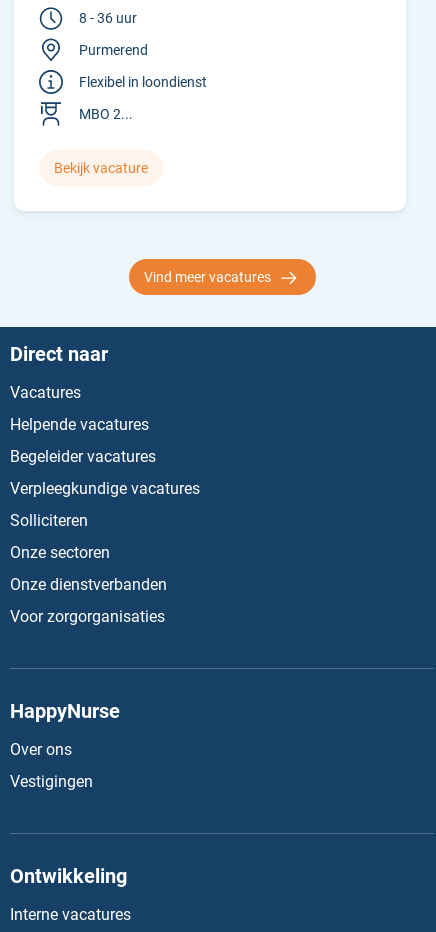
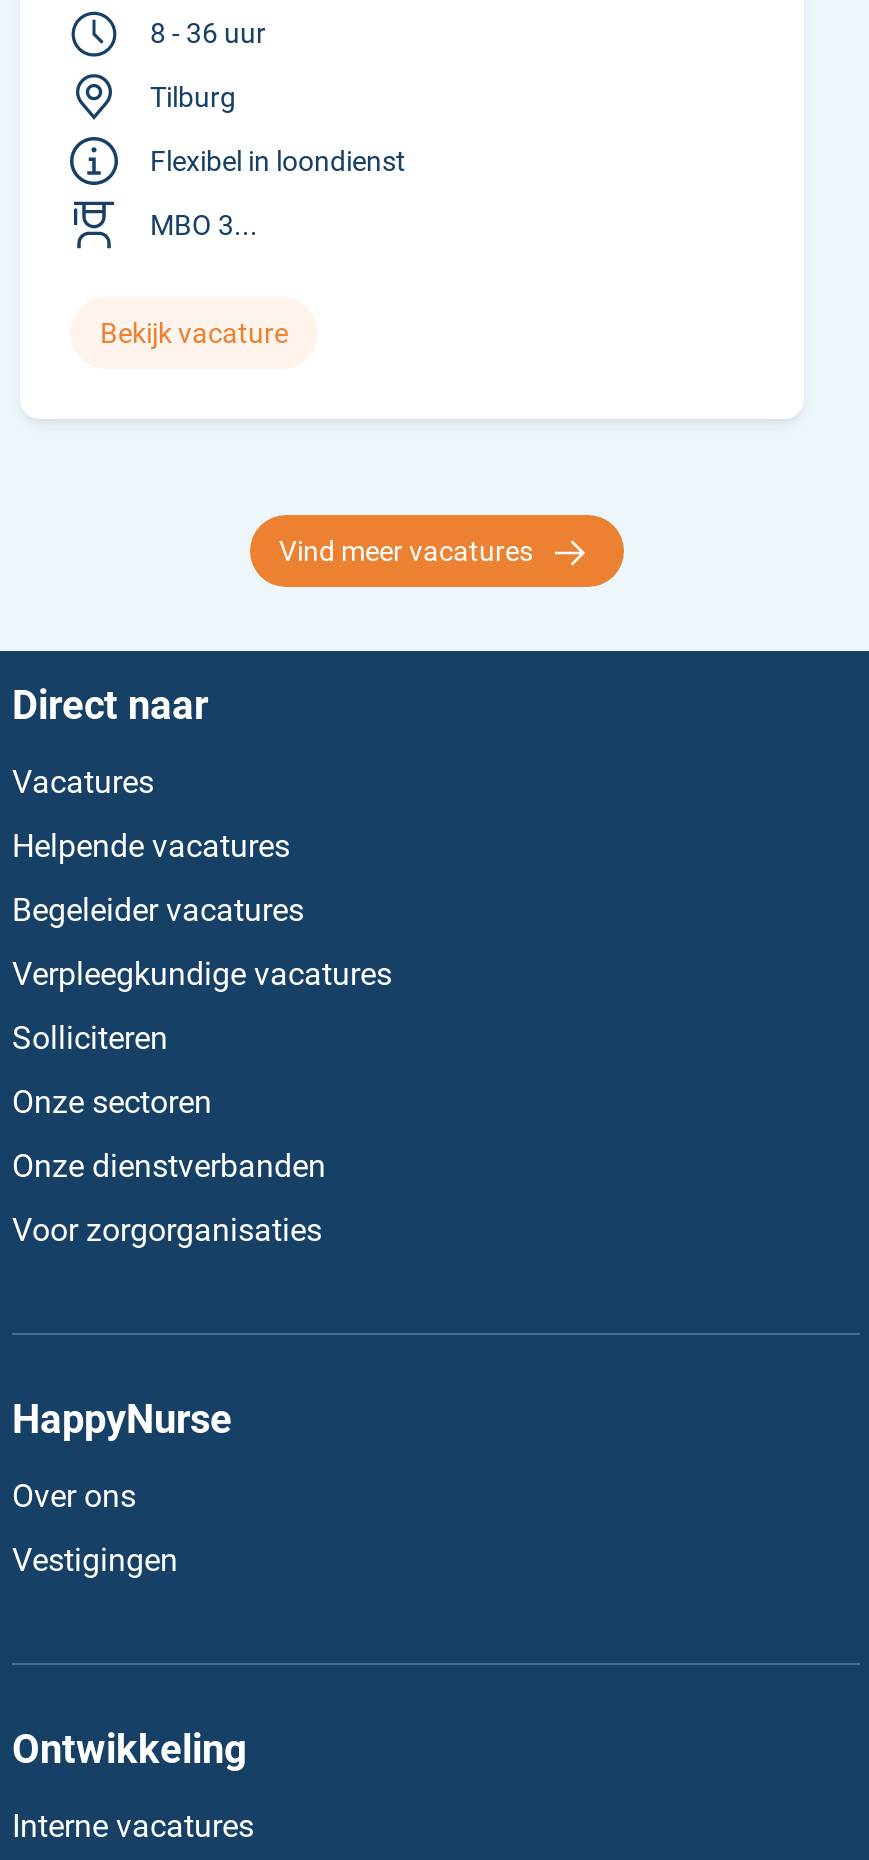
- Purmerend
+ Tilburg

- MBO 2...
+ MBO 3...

━━━━━━━━

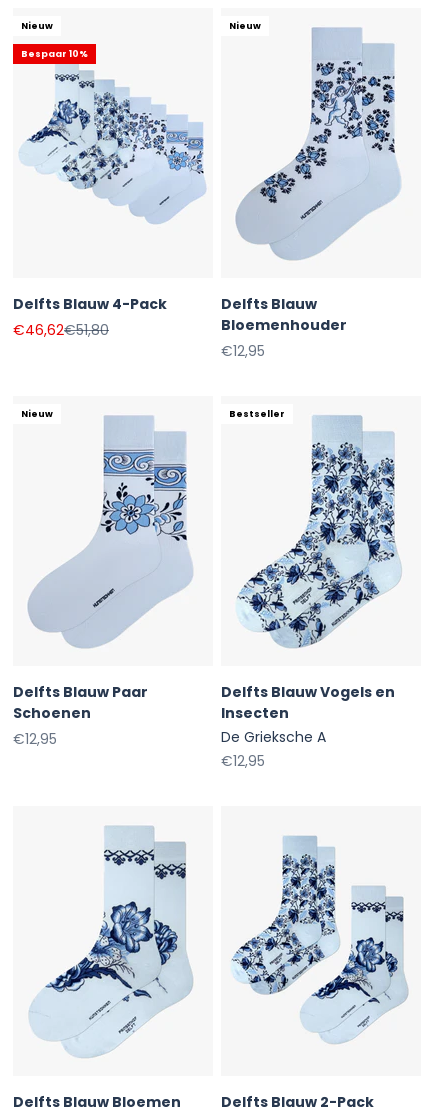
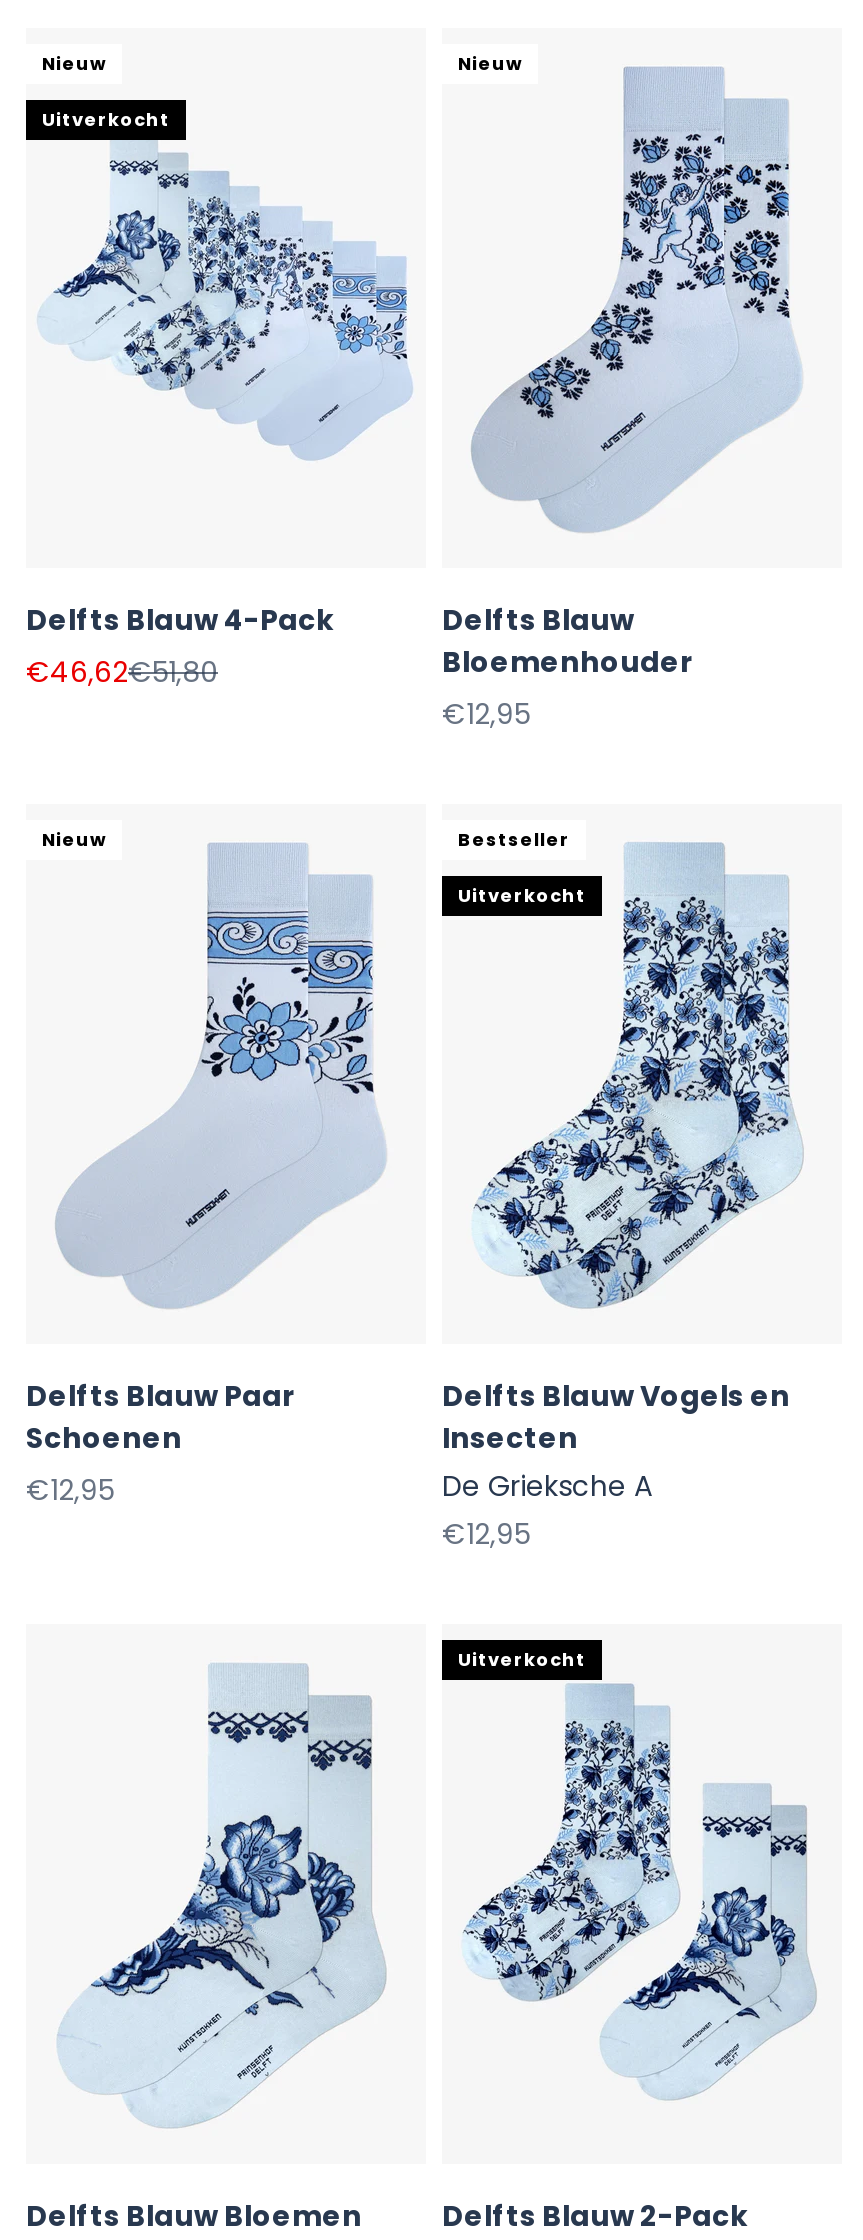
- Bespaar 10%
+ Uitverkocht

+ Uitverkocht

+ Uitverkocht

━━━━━━━━

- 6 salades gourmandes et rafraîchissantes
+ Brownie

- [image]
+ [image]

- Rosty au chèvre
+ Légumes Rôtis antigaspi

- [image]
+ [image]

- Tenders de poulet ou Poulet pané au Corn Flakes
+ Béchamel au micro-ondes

━━━━━━━━

▶ _WHAT IS EXPECTED_
Look above for the line holding "- Rosty au chèvre", then set down exactly that line and every line after it up to and including the line holding "Béchamel au micro-ondes", with nothing else.

▶ _TASK RESPONSE_
- Rosty au chèvre
+ Légumes Rôtis antigaspi

- [image]
+ [image]

- Tenders de poulet ou Poulet pané au Corn Flakes
+ Béchamel au micro-ondes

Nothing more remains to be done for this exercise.